[ENTRIES SHOWN Boundary: Start]

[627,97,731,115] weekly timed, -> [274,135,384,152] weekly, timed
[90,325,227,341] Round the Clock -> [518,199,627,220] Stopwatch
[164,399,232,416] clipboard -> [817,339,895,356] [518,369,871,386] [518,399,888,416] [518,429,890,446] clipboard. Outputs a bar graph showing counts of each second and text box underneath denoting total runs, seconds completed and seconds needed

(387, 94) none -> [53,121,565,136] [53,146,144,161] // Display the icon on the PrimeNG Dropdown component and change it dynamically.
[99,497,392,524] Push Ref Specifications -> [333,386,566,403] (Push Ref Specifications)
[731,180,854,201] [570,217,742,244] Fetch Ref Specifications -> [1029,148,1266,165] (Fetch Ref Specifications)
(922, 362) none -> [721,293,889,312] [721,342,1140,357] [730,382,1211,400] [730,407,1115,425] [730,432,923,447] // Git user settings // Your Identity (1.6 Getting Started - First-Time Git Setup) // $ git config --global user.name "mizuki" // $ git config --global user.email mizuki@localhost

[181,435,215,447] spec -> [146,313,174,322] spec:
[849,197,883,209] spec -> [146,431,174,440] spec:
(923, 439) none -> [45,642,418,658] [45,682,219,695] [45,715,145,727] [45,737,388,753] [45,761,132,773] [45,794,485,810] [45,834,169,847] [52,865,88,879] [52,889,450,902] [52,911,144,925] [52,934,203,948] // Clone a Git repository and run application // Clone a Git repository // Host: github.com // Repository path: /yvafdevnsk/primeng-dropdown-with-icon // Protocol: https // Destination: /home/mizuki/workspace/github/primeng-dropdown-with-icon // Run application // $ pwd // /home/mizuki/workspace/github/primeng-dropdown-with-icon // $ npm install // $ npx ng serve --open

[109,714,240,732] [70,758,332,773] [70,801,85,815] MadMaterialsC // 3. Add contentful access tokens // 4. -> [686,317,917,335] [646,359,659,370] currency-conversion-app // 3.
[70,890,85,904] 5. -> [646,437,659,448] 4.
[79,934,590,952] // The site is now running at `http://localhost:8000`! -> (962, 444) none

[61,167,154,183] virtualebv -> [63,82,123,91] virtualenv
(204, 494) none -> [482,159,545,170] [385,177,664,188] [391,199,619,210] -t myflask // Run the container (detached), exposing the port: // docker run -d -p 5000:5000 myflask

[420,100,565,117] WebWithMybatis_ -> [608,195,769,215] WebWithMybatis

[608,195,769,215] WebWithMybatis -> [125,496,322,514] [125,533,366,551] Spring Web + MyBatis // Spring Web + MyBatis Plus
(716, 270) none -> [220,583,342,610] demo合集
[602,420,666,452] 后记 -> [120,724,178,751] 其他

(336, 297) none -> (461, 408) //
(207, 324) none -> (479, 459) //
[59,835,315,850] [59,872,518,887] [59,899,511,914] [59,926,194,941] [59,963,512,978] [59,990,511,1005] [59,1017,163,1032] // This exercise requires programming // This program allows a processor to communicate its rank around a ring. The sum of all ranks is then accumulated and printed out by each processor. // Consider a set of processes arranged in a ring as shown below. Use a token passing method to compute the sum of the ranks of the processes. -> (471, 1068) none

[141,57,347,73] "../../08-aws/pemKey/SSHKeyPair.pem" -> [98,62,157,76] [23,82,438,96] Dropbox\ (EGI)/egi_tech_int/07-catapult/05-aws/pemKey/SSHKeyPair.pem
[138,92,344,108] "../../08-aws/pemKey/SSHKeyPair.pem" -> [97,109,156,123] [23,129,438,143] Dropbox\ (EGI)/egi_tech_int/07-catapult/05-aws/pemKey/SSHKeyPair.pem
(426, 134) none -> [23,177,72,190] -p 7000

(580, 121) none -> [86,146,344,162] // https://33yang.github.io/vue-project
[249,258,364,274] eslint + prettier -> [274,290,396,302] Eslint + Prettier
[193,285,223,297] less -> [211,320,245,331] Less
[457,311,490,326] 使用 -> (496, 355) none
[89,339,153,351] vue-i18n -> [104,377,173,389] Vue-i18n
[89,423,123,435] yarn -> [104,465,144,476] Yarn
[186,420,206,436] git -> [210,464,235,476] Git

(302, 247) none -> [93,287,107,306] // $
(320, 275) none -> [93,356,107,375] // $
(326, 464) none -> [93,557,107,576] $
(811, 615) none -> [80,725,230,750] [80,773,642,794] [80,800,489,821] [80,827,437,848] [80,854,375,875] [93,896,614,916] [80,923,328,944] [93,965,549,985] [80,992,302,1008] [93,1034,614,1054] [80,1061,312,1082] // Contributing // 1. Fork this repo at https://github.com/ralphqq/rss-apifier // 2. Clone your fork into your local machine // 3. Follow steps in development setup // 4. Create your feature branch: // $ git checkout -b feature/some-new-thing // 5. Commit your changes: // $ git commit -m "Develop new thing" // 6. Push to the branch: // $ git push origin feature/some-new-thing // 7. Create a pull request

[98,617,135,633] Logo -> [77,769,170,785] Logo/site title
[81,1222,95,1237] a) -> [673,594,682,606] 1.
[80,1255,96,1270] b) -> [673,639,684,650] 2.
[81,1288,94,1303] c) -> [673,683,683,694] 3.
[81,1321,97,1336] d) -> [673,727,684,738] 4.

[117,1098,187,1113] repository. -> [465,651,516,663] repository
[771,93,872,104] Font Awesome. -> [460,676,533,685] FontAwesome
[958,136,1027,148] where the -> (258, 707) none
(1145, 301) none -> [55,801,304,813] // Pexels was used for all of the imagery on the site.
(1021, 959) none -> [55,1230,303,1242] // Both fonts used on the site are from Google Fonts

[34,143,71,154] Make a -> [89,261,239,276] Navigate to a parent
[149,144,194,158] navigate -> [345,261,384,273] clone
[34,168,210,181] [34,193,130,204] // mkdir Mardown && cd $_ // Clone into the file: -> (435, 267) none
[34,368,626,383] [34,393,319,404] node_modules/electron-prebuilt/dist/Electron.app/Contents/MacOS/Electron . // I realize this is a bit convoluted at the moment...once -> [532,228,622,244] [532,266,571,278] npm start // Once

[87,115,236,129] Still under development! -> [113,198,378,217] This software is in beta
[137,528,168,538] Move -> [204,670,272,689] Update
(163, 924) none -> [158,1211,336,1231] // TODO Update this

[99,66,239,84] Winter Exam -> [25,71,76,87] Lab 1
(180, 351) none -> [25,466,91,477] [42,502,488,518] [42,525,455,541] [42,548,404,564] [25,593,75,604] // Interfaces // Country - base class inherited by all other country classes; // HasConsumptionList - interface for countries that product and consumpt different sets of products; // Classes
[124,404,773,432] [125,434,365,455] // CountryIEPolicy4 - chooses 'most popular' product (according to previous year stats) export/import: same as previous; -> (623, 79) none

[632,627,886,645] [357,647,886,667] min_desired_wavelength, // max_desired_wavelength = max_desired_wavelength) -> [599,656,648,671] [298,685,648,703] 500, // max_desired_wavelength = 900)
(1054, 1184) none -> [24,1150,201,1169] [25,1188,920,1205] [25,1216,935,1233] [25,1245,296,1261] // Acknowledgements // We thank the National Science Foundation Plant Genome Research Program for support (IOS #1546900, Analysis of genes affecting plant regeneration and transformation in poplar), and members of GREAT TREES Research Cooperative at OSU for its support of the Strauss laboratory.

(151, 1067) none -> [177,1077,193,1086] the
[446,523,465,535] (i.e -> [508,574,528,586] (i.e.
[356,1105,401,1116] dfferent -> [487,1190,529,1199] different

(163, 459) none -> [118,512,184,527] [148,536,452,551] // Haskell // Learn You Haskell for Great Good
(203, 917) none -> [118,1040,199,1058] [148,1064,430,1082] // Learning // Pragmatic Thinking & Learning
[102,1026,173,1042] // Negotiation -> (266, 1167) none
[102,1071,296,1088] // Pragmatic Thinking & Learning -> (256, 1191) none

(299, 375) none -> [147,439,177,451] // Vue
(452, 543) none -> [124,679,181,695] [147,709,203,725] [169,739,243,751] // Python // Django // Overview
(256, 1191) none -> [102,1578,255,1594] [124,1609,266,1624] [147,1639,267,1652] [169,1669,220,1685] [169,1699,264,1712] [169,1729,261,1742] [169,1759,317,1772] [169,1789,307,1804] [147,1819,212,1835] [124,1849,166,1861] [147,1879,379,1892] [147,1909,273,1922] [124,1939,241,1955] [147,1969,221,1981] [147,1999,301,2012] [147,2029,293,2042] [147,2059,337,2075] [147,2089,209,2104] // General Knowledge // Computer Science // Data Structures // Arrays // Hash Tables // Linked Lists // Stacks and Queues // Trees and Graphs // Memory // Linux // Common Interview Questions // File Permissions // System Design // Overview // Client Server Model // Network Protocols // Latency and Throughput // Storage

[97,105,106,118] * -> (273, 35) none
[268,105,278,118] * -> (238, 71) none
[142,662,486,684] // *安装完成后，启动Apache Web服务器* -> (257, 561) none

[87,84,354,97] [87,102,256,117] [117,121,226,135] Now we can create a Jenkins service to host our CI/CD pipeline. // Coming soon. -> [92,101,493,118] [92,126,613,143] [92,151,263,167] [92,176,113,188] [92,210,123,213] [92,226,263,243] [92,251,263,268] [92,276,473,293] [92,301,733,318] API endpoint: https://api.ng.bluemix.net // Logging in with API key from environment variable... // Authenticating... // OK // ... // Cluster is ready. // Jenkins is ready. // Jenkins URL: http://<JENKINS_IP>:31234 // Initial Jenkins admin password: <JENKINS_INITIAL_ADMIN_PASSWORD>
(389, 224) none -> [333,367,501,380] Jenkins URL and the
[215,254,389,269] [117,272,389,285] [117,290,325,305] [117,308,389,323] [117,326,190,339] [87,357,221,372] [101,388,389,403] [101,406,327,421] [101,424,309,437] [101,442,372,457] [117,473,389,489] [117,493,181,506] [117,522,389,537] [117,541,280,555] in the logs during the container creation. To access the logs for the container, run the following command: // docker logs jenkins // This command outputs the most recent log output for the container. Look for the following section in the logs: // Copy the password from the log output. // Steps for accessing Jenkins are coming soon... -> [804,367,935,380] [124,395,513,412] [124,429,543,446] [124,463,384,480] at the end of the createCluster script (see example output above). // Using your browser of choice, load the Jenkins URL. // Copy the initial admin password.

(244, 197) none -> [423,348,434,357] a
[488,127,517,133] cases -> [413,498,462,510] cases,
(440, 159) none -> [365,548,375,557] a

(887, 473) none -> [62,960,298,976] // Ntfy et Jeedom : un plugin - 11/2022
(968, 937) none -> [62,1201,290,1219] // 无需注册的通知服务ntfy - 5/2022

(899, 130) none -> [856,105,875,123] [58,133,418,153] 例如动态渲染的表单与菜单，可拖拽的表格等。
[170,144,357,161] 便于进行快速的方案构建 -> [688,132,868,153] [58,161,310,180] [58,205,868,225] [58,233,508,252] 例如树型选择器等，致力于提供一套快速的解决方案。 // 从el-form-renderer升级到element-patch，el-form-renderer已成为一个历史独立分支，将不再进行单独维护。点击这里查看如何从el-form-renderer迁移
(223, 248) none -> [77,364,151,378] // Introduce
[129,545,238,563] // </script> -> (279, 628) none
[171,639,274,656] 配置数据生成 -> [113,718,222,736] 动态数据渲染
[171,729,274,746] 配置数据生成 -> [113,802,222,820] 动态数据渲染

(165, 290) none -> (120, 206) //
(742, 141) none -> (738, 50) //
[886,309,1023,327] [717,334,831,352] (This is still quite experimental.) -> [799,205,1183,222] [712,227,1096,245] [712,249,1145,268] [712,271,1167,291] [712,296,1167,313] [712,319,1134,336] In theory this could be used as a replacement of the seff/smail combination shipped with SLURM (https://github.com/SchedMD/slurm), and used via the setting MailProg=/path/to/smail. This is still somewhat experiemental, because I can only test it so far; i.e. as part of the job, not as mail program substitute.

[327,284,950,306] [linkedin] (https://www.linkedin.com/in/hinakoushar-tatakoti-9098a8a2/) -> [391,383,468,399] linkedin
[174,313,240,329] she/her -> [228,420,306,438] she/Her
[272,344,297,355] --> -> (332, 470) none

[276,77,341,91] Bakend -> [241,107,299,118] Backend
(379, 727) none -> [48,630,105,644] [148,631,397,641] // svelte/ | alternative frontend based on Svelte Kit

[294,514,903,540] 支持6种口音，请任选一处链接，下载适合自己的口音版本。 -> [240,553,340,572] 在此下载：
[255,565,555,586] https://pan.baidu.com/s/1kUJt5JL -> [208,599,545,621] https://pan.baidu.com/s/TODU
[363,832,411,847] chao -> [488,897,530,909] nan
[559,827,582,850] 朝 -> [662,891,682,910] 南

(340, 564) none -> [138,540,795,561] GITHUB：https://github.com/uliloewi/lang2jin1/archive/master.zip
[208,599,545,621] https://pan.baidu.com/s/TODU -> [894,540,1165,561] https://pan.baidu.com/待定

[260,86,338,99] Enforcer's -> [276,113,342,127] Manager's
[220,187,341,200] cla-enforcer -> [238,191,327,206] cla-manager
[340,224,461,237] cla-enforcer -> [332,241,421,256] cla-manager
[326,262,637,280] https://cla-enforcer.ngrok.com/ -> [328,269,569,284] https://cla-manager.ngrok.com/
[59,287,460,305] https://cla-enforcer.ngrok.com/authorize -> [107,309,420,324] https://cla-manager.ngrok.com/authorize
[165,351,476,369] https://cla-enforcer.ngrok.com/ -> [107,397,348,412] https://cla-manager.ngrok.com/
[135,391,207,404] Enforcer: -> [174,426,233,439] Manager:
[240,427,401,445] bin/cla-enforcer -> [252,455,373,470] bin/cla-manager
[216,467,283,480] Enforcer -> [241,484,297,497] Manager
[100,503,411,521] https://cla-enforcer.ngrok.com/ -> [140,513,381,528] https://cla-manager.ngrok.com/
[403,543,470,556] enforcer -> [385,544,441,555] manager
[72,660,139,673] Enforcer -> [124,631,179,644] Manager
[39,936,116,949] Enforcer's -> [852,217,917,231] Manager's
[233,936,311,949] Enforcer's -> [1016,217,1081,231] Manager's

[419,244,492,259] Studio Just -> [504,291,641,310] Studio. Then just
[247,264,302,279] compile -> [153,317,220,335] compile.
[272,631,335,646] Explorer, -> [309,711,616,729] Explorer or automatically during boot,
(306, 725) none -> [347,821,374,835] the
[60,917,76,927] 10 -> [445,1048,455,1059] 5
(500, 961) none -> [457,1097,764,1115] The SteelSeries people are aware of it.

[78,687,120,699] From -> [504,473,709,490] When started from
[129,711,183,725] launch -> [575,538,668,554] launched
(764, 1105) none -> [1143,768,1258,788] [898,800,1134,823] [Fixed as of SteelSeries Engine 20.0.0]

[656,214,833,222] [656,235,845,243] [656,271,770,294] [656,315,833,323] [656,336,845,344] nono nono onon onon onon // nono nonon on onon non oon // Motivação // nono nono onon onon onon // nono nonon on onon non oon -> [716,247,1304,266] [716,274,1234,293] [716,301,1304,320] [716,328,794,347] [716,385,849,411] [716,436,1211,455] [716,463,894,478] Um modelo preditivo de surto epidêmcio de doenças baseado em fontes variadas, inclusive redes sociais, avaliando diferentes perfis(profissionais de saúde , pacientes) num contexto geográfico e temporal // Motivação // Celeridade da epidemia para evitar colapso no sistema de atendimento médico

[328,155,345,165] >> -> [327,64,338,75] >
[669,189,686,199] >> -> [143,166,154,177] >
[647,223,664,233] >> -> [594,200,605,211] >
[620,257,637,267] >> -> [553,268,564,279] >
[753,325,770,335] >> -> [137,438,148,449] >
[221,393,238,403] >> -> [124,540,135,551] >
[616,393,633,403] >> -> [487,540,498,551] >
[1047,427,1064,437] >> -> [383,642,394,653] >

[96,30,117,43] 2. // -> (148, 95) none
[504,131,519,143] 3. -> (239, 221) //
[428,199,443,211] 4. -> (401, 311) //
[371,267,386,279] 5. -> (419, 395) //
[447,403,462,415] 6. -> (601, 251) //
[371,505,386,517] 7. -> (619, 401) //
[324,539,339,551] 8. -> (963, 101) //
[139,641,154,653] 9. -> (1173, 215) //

[ENTRIES SHOWN Boundary: End]

ABOUT THIS TASK
In the listing above, find each line where "into" occurs and copy it.

RESULT OF THE EXERCISE
(811, 615) none -> [80,725,230,750] [80,773,642,794] [80,800,489,821] [80,827,437,848] [80,854,375,875] [93,896,614,916] [80,923,328,944] [93,965,549,985] [80,992,302,1008] [93,1034,614,1054] [80,1061,312,1082] // Contributing // 1. Fork this repo at https://github.com/ralphqq/rss-apifier // 2. Clone your fork into your local machine // 3. Follow steps in development setup // 4. Create your feature branch: // $ git checkout -b feature/some-new-thing // 5. Commit your changes: // $ git commit -m "Develop new thing" // 6. Push to the branch: // $ git push origin feature/some-new-thing // 7. Create a pull request
[34,168,210,181] [34,193,130,204] // mkdir Mardown && cd $_ // Clone into the file: -> (435, 267) none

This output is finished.